TASK DIRECTIONS: Repeat exactly the lines running from the first line of the data to the line containing "4 小题，16 分)</p>", both ends included, and nothing else; drop the pictures.

INFORMATION PROVIDED:
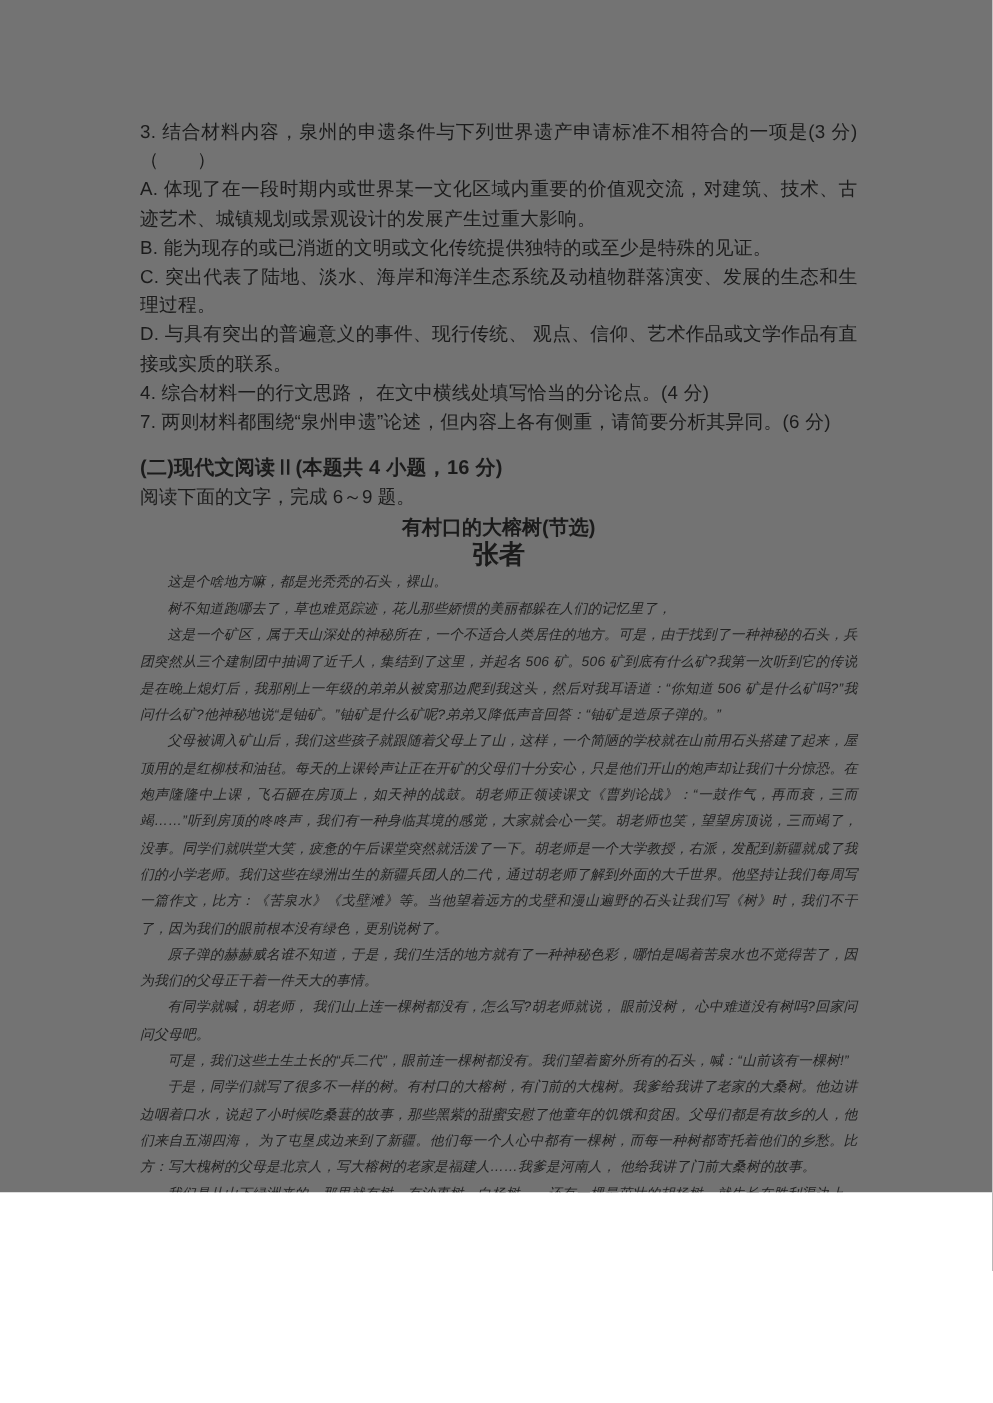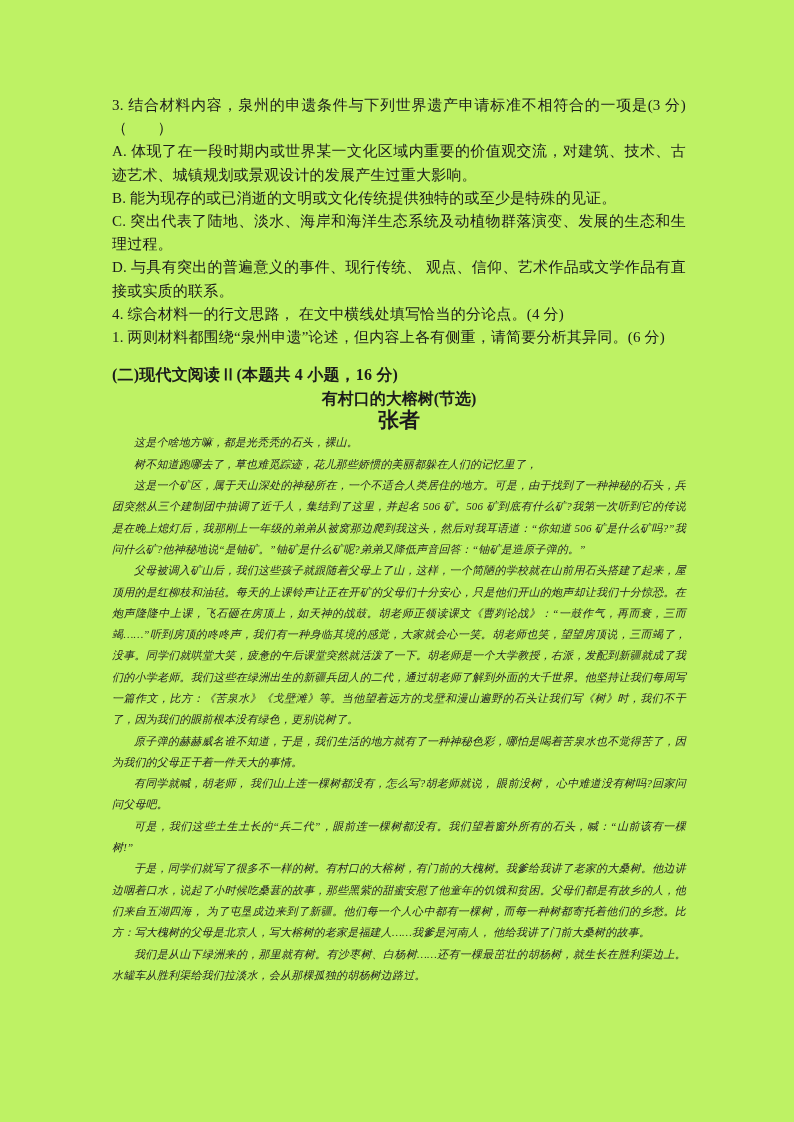--- a/index.html
+++ b/index.html
@@ -3,24 +3,24 @@
 <meta charset="utf-8">
 <style>
   html, body {
     margin: 0;
     padding: 0;
     background: #ffffff;
   }
   .page {
     position: relative;
     width: 794px;
-    height: 1122px;
-    background: #bef264;
+    height: 954px;
+    background: #737373;
     overflow: hidden;
-    font-family: Liberation Serif, serif;
+    font-family: Liberation Sans, sans-serif;
     color: #1b1b1b;
   }
   .content {
     position: absolute;
     left: 112px;
     top: 94px;
     width: 574px;
   }
   
   .q {
@@ -78,23 +78,24 @@
 
 <div class="page">
   <div class="content">
 
     <p class="q">3. 结合材料内容，泉州的申遗条件与下列世界遗产申请标准不相符合的一项是(3 分)（　　）</p>
     <p class="q">A. 体现了在一段时期内或世界某一文化区域内重要的价值观交流，对建筑、技术、古迹艺术、城镇规划或景观设计的发展产生过重大影响。</p>
     <p class="q">B. 能为现存的或已消逝的文明或文化传统提供独特的或至少是特殊的见证。</p>
     <p class="q">C. 突出代表了陆地、淡水、海岸和海洋生态系统及动植物群落演变、发展的生态和生理过程。</p>
     <p class="q">D. 与具有突出的普遍意义的事件、现行传统、 观点、信仰、艺术作品或文学作品有直接或实质的联系。</p>
     <p class="q">4. 综合材料一的行文思路， 在文中横线处填写恰当的分论点。(4 分)</p>
-    <p class="q">1. 两则材料都围绕“泉州申遗”论述，但内容上各有侧重，请简要分析其异同。(6 分)</p>
+    <p class="q">7. 两则材料都围绕“泉州申遗”论述，但内容上各有侧重，请简要分析其异同。(6 分)</p>
 
     <p class="section-heading">(二)现代文阅读Ⅱ(本题共 4 小题，16 分)</p>
+    <p class="instruction">阅读下面的文字，完成 6～9 题。</p>
 
     <p class="passage-title">有村口的大榕树(节选)</p>
     <p class="passage-author">张者</p>
 
     <div class="passage">
       <p>这是个啥地方嘛，都是光秃秃的石头，裸山。</p>
       <p>树不知道跑哪去了，草也难觅踪迹，花儿那些娇惯的美丽都躲在人们的记忆里了，</p>
       <p>这是一个矿区，属于天山深处的神秘所在，一个不适合人类居住的地方。可是，由于找到了一种神秘的石头，兵团突然从三个建制团中抽调了近千人，集结到了这里，并起名 506 矿。506 矿到底有什么矿?我第一次听到它的传说是在晚上熄灯后，我那刚上一年级的弟弟从被窝那边爬到我这头，然后对我耳语道：“你知道 506 矿是什么矿吗?”我问什么矿?他神秘地说“是铀矿。”铀矿是什么矿呢?弟弟又降低声音回答：“铀矿是造原子弹的。”</p>
       <p>父母被调入矿山后，我们这些孩子就跟随着父母上了山，这样，一个简陋的学校就在山前用石头搭建了起来，屋顶用的是红柳枝和油毡。每天的上课铃声让正在开矿的父母们十分安心，只是他们开山的炮声却让我们十分惊恐。在炮声隆隆中上课，飞石砸在房顶上，如天神的战鼓。胡老师正领读课文《曹刿论战》：“一鼓作气，再而衰，三而竭……”听到房顶的咚咚声，我们有一种身临其境的感觉，大家就会心一笑。胡老师也笑，望望房顶说，三而竭了，没事。同学们就哄堂大笑，疲惫的午后课堂突然就活泼了一下。胡老师是一个大学教授，右派，发配到新疆就成了我们的小学老师。我们这些在绿洲出生的新疆兵团人的二代，通过胡老师了解到外面的大千世界。他坚持让我们每周写一篇作文，比方：《苦泉水》《戈壁滩》等。当他望着远方的戈壁和漫山遍野的石头让我们写《树》时，我们不干了，因为我们的眼前根本没有绿色，更别说树了。</p>
       <p>原子弹的赫赫威名谁不知道，于是，我们生活的地方就有了一种神秘色彩，哪怕是喝着苦泉水也不觉得苦了，因为我们的父母正干着一件天大的事情。</p>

TASK ANSWER:
--- a/index.html
+++ b/index.html
@@ -3,24 +3,24 @@
 <meta charset="utf-8">
 <style>
   html, body {
     margin: 0;
     padding: 0;
     background: #ffffff;
   }
   .page {
     position: relative;
     width: 794px;
-    height: 1122px;
-    background: #bef264;
+    height: 954px;
+    background: #737373;
     overflow: hidden;
-    font-family: Liberation Serif, serif;
+    font-family: Liberation Sans, sans-serif;
     color: #1b1b1b;
   }
   .content {
     position: absolute;
     left: 112px;
     top: 94px;
     width: 574px;
   }
   
   .q {
@@ -78,23 +78,24 @@
 
 <div class="page">
   <div class="content">
 
     <p class="q">3. 结合材料内容，泉州的申遗条件与下列世界遗产申请标准不相符合的一项是(3 分)（　　）</p>
     <p class="q">A. 体现了在一段时期内或世界某一文化区域内重要的价值观交流，对建筑、技术、古迹艺术、城镇规划或景观设计的发展产生过重大影响。</p>
     <p class="q">B. 能为现存的或已消逝的文明或文化传统提供独特的或至少是特殊的见证。</p>
     <p class="q">C. 突出代表了陆地、淡水、海岸和海洋生态系统及动植物群落演变、发展的生态和生理过程。</p>
     <p class="q">D. 与具有突出的普遍意义的事件、现行传统、 观点、信仰、艺术作品或文学作品有直接或实质的联系。</p>
     <p class="q">4. 综合材料一的行文思路， 在文中横线处填写恰当的分论点。(4 分)</p>
-    <p class="q">1. 两则材料都围绕“泉州申遗”论述，但内容上各有侧重，请简要分析其异同。(6 分)</p>
+    <p class="q">7. 两则材料都围绕“泉州申遗”论述，但内容上各有侧重，请简要分析其异同。(6 分)</p>
 
     <p class="section-heading">(二)现代文阅读Ⅱ(本题共 4 小题，16 分)</p>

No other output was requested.